What is data masking?

Data masking hits the sweet spot between fake testing data and seeding sandboxes with production data — it lets you replace sensitive records with realistic imitation data while maintaining the complexity of the relationships between records.

Data masking is often confused with data encryption. Data encryption turns plaintext data into ciphertext using an encryption algorithm, making the data unreadable. An encryption key is needed to return the data to plaintext format. By contrast, data masking replaces sensitive data, hiding the original information with other realistic plaintext data. For testing purposes, sandbox data needs to be usable which makes data masking the right choice over encryption.

Masking data is key to getting realistic test data into upstream environments without the security and compliance risks of directly deploying production data. But how do you mask data in Salesforce? Let’s look at the native masking solution available as well as how Gearset can seed sandboxes with masked data in just a few clicks.

How to mask data with Salesforce

Salesforce offers a managed package, Data Mask, as a paid add-on that can be used to obfuscate or delete sensitive records.

Installation and setup of Salesforce Data Mask

Before you install Data Mask, make sure MyDomain and Lightning Experience are enabled in your orgs. Once you’ve installed the manage package, assign yourself the user profile System Administrator and the permissions Modify All Data and API Enabled. Finally, assign yourself the permission sets Data Mask User and Data Mask.

Data Mask will need to be installed individually in each sandbox that you already have — but be aware that it will automatically be enabled in all sandboxes created after installing Data Mask in production. To install Data Mask in your existing sandboxes, you need to take the URL from the Data Mask managed packaged link and manually change the subdomain from login.salesforce to test.salesforce.

This setup process is a bit convoluted, but upgrades and maintenance will happen automatically because Data Mask is a managed package.

How to use Salesforce Data Mask

You can configure a Data Mask job in production, then use it in any sandboxes you create or refresh afterwards. Or you can configure a job directly in an existing sandbox.

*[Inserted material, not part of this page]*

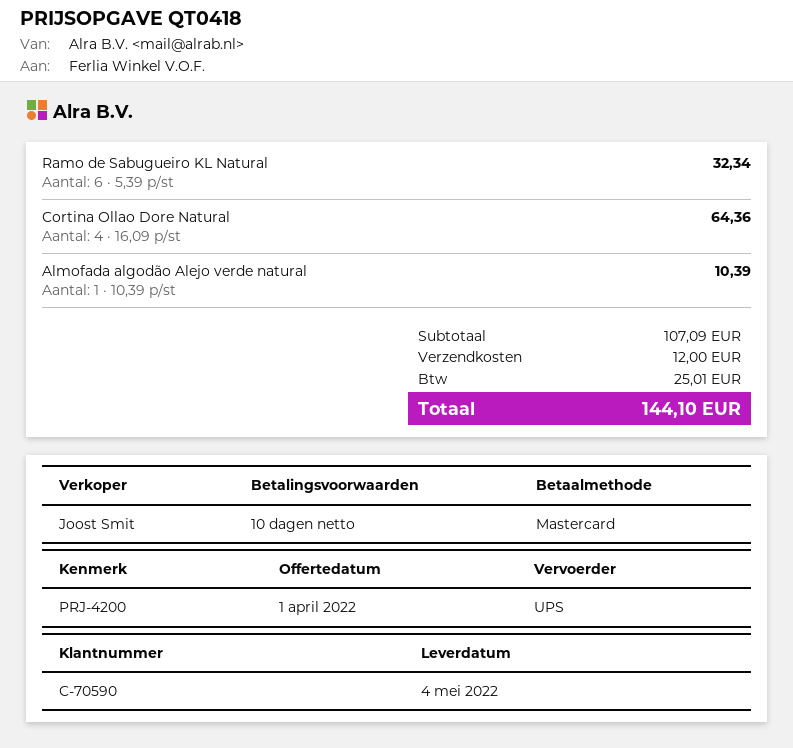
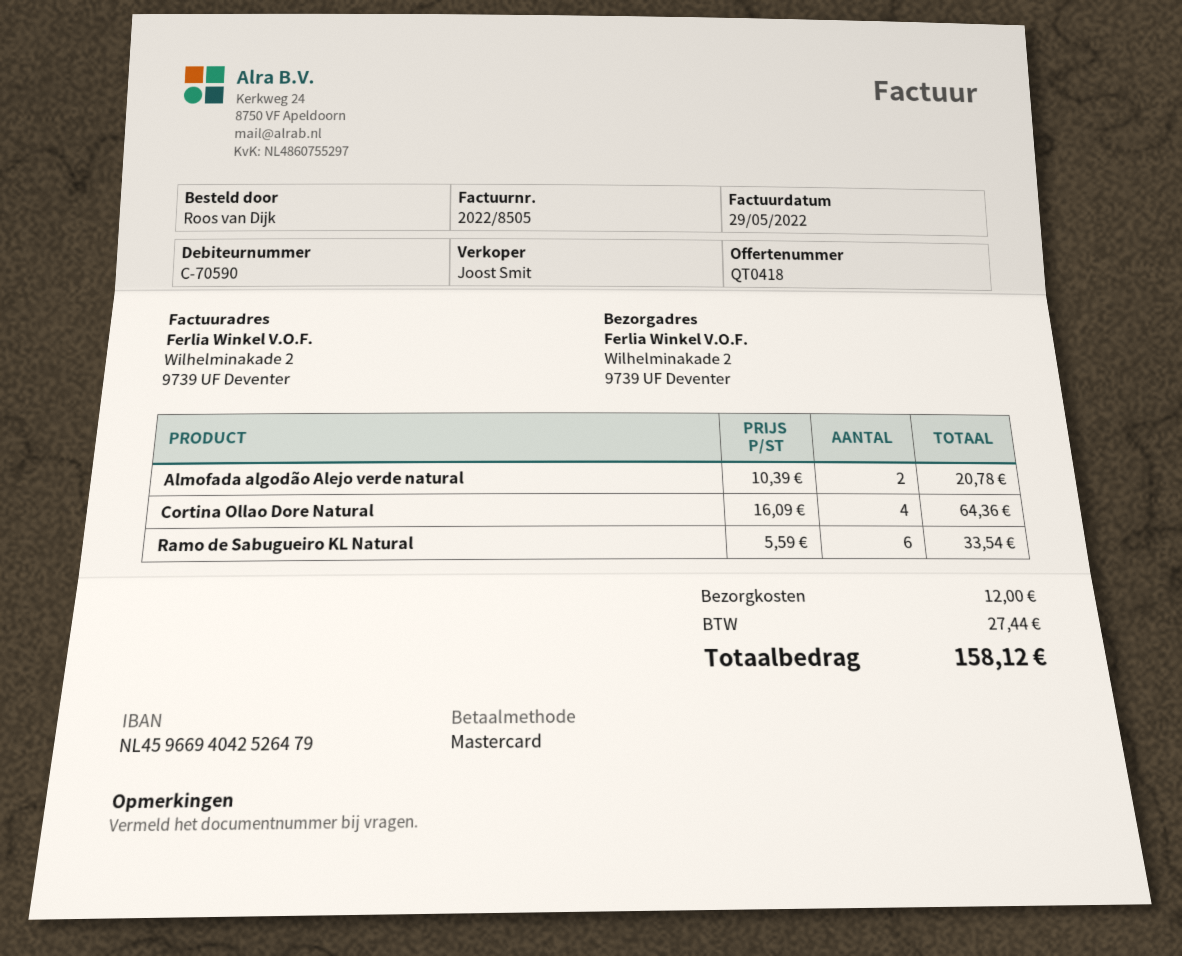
Ramo de Sabugueiro KL Natural: 6 x 5.39 = 32.34 -> 6 x 5.59 = 33.54
Almofada algodão Alejo verde natural: 1 x 10.39 = 10.39 -> 2 x 10.39 = 20.78
tax: 25.01 -> 27.44
total: 144.10 -> 158.12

You’ll need to choose how to mask the data in your standard and custom objects. You can replace records with readable but randomly generated values, or you can replace them with records from one of these libraries: First Name, Last Name, Company Name, Email, Street, City, Country, Country (Abbr.), State, Postal Code, Phone Number, Social Security Number.

There’s also the option to specify any sensitive data that should be completely deleted. Case comments, emails and Chatter feeds, for example, are highlighted for you to consider masking or deleting.

Seeding masked records with their relevant relationships is the key to realistic test data, but Data Mask doesn’t always make that possible:

It often skips over records with master-detail or lookup relationships, usually indicated by the error messages UNABLE_TO_LOCK_ROW or unable to obtain exclusive access. You’ll need to reconfigure and run the masking job again to try and get these records deployed.
It doesn’t support checkbox, lookup and picklist field types, so records may come through incomplete or lacking fields.
It can skip over records if there are multiple masking rules for that object. To overcome this, you need to configure an additional user that can bypass the duplicates and run masking from this profile.

Given the implications for security and compliance, it’s always a good idea to spot check records are being masked or removed as expected.

How to deploy masked data with Gearset

Gearset makes sandbox seeding quick, easy, and reliable so you can mask and deploy data in just a few clicks.

For compliance and security purposes, data deployments aren’t enabled by default in your Gearset account. Before running your first sandbox seeding deployment, a team owner will need to go to My Account > Data management and select Enable data deployments to developer and sandbox orgs for my team. This is a one-time setup and won’t need to be repeated.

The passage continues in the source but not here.